Doveva farlo by Aldo & Angie

Doveva farlo by Aldo & Angie

Siede entrando a sinistra, di fronte al grande specchio del bistrot.
Ha un taccuino nero, consumato, sgualcito, ferito dalla solitudine.
Ordina caffè’ nero e un bicchierino di sherry.
Consuma lentamente.
Pochi sguardi di circostanza, circospetti.
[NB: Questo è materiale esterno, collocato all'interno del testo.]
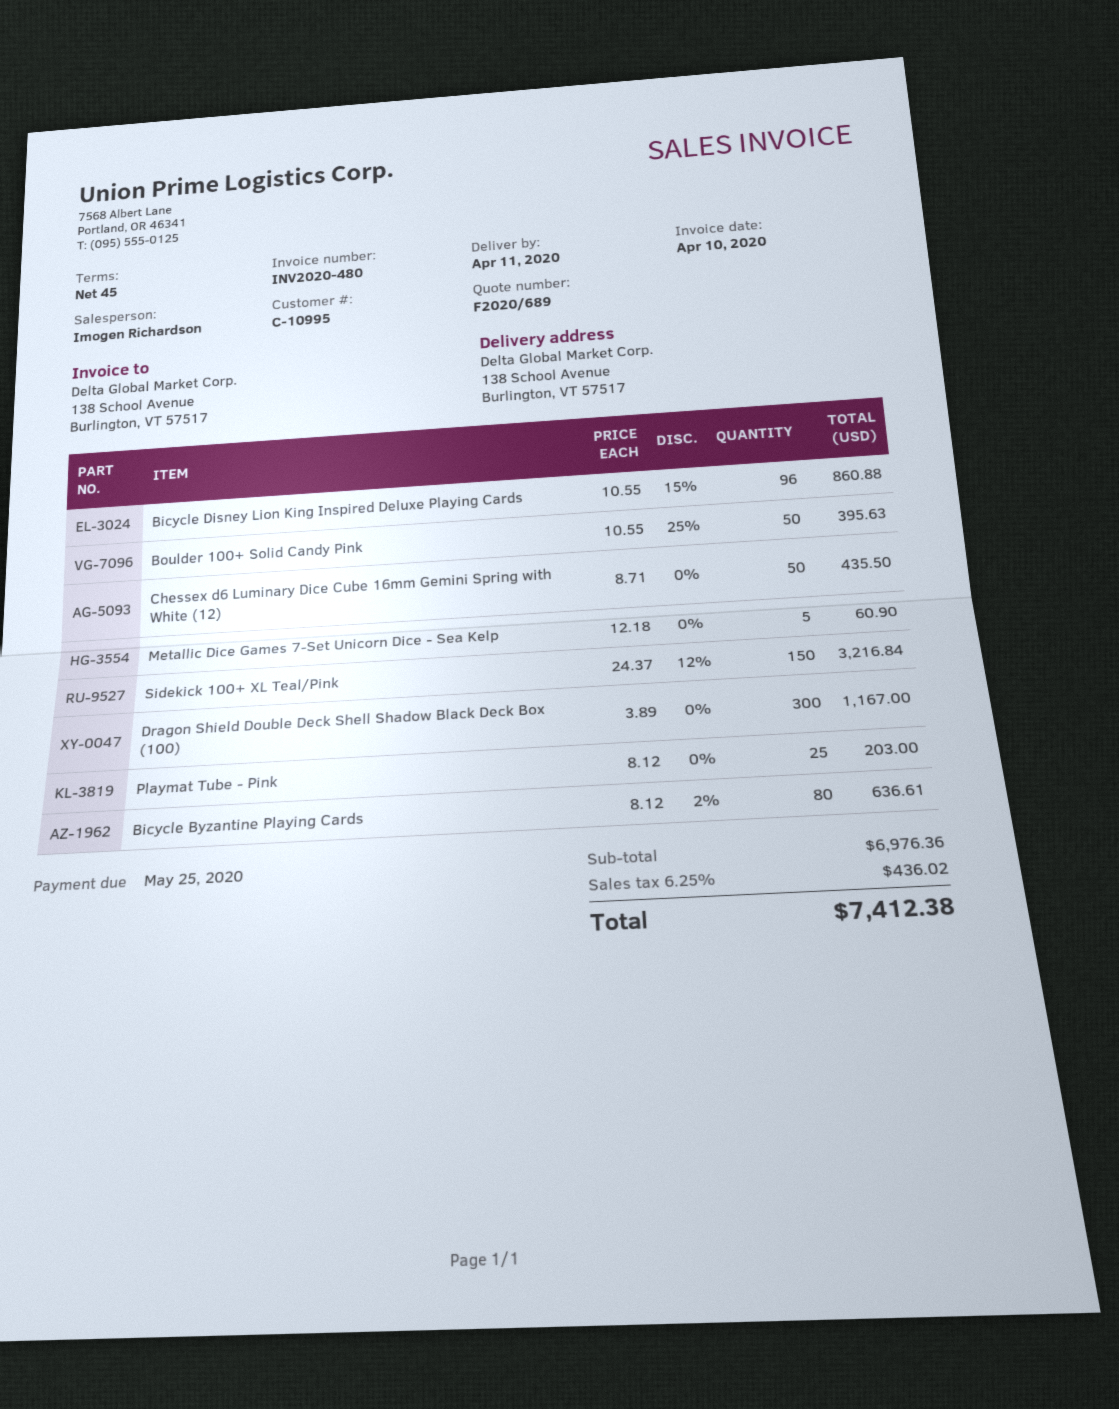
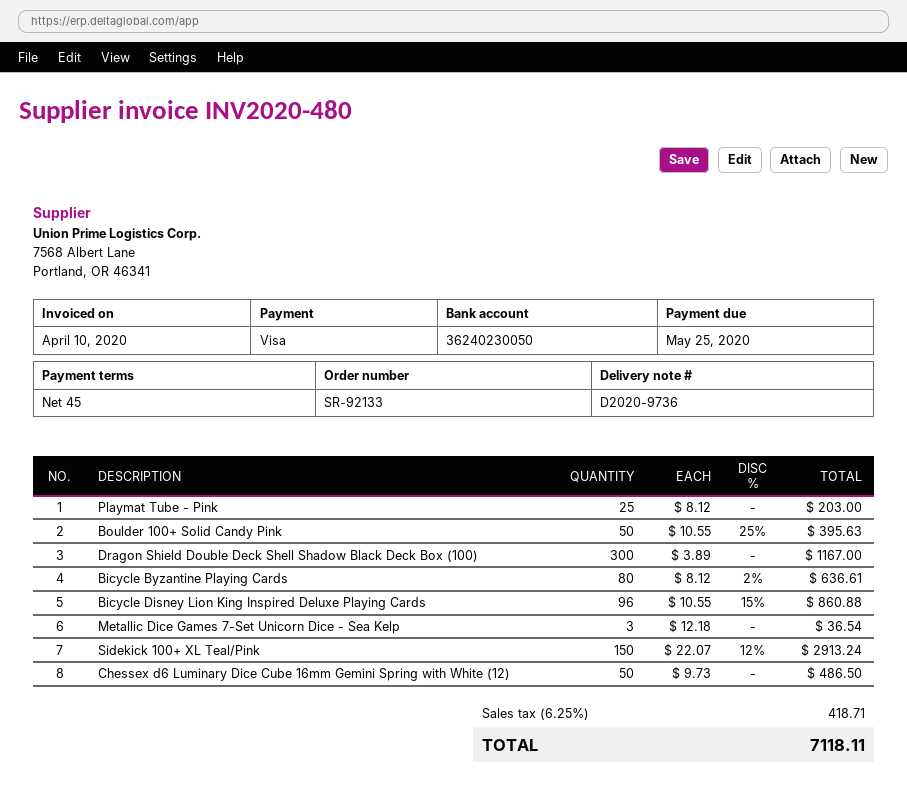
Chessex d6 Luminary Dice Cube 16mm Gemini Spring with White (12): 50 x 8.71 = 435.50 -> 50 x 9.73 = 486.50
Metallic Dice Games 7-Set Unicorn Dice - Sea Kelp: 5 x 12.18 = 60.90 -> 3 x 12.18 = 36.54
Sidekick 100+ XL Teal/Pink: 150 x 24.37 - 12% = 3216.84 -> 150 x 22.07 - 12% = 2913.24
tax: 6.25% = 436.02 -> 6.25% = 418.71
total: 7412.38 -> 7118.11

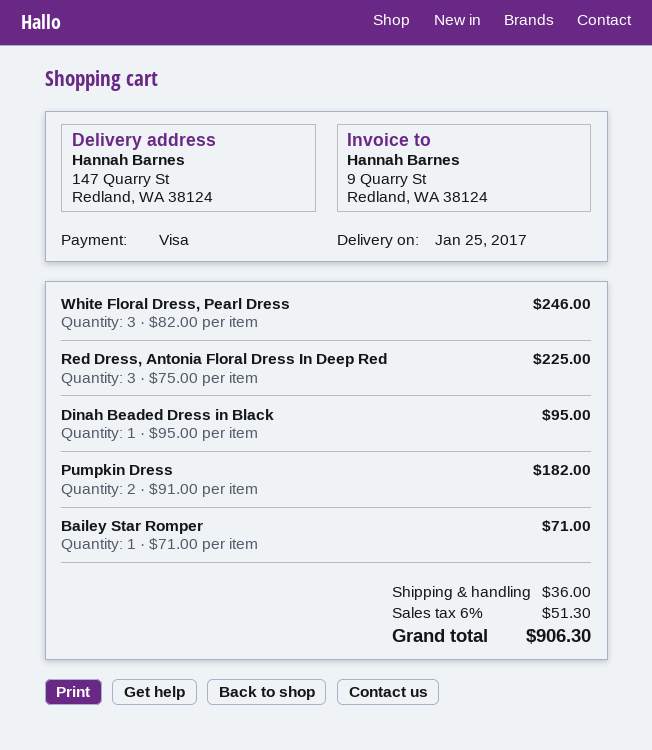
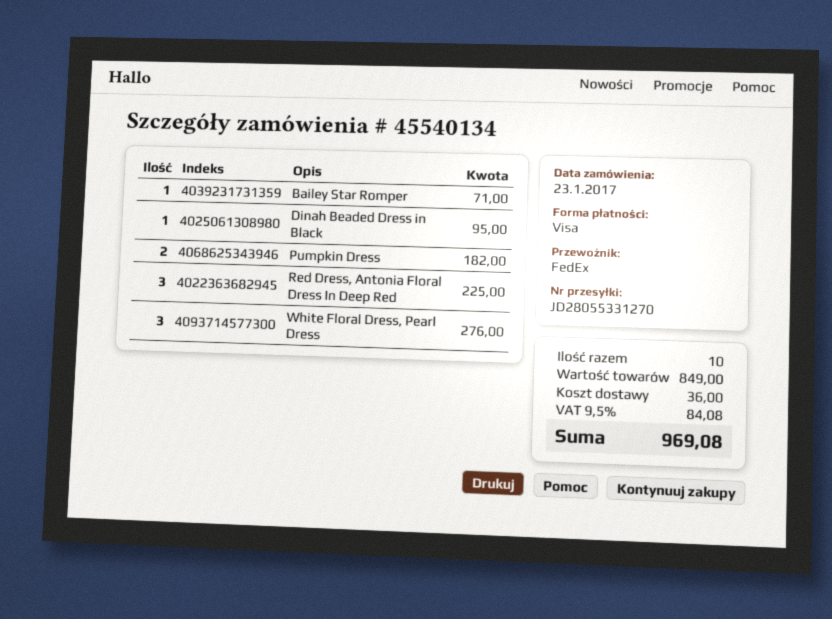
White Floral Dress, Pearl Dress: 3 for 246.00 -> 3 for 276.00
tax: 6% = 51.30 -> 9.5% = 84.08
total: 906.30 -> 969.08

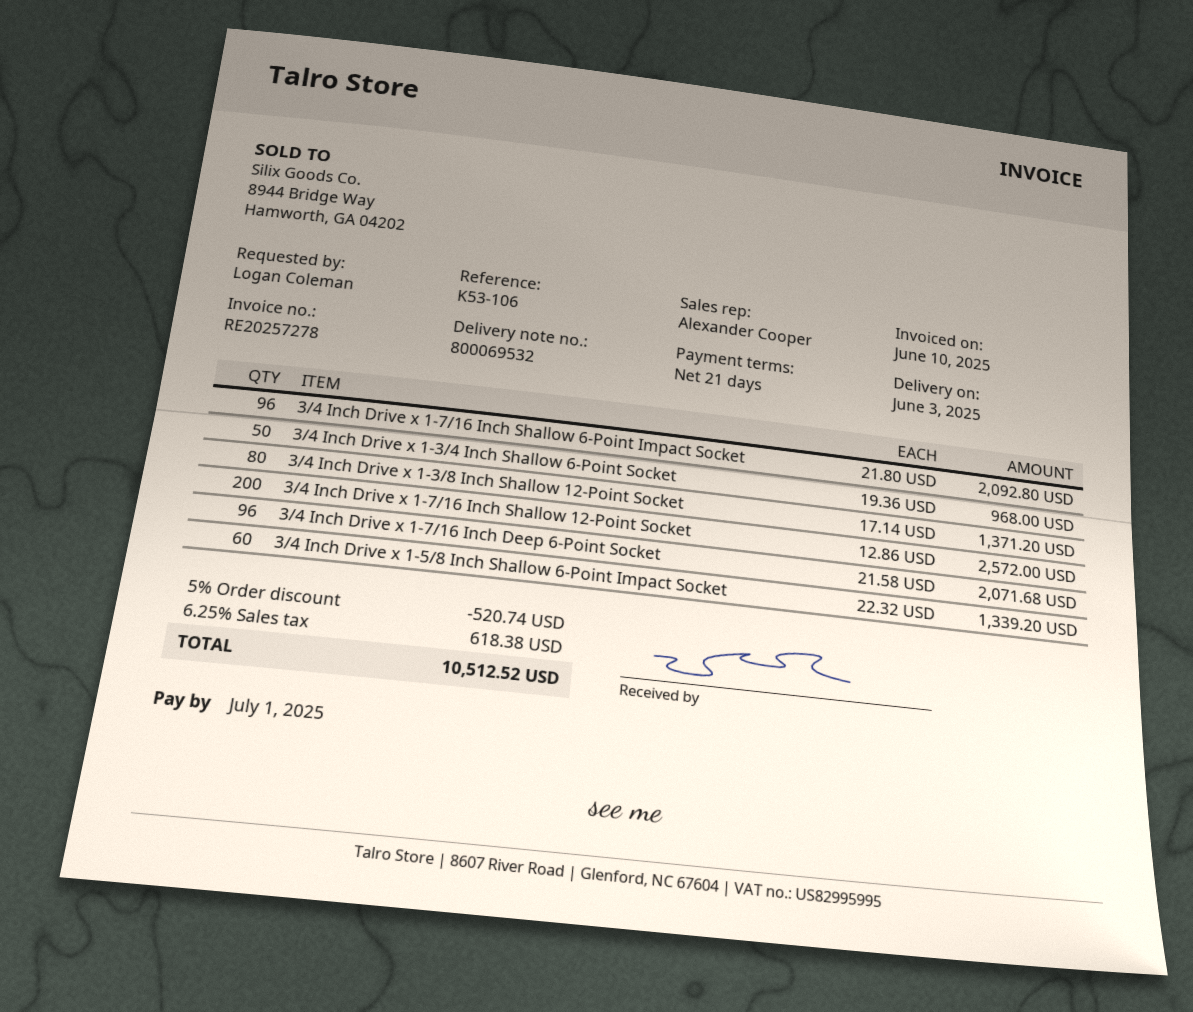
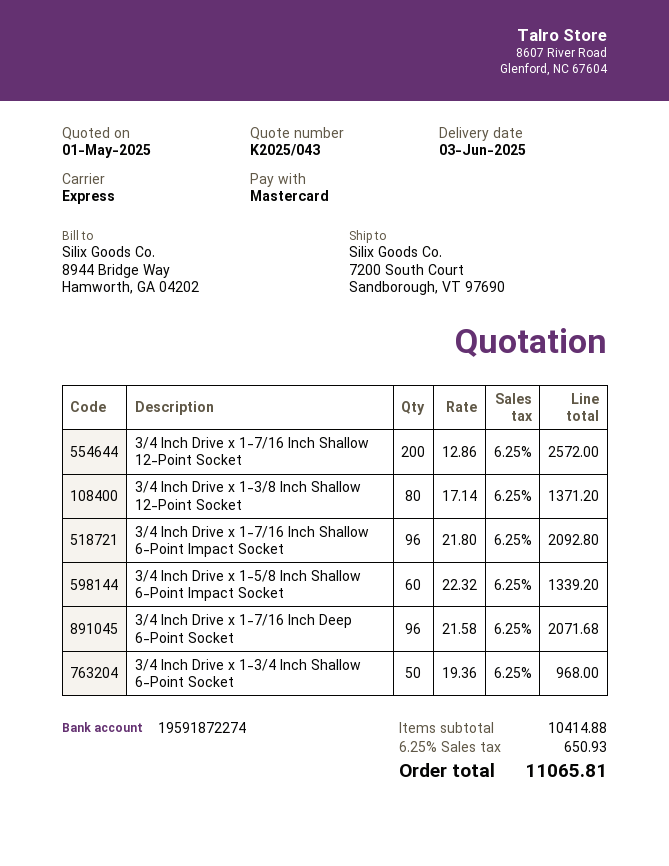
discount: 5% = 520.74 -> none
tax: 6.25% = 618.38 -> 6.25% = 650.93
total: 10512.52 -> 11065.81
M’infilo tra divani e tavolini, cercando la giusta prospettiva per scrutarla.
Non se ne avvede, forse finge, ma capta nell’aria qualcuno o qualcosa che l’annusa.
M’assilla il suo essere, la distanza che la tiene a me estranea.
M’infastidisce non avere il coraggio d’avvicinarla.
Magnifica creatura, esile, sofferente, regale.
Capelli ch’evidenziano i tratti del viso.
Naso importante, occhi profondi, ovale perfetto.
Muove il suo corpo solo per non apparir troppo appartata.
La vedo e la sogno da tempo ormai, non c’è soluzione, né risoluzione.
I suoi anni, affiancano i miei, li riconosco, li assimilo, man mano.
M’affascina il suo rimestare nella ciocca del crine, che ha lasciato a contornare il volto.
E’ gioco di bimba, provocazione di donna.
Mi gioco la carta che l’ultimo mago m’ha passato.
Ci siamo conosciuti e non e’ stato il mago, ma il puro caso.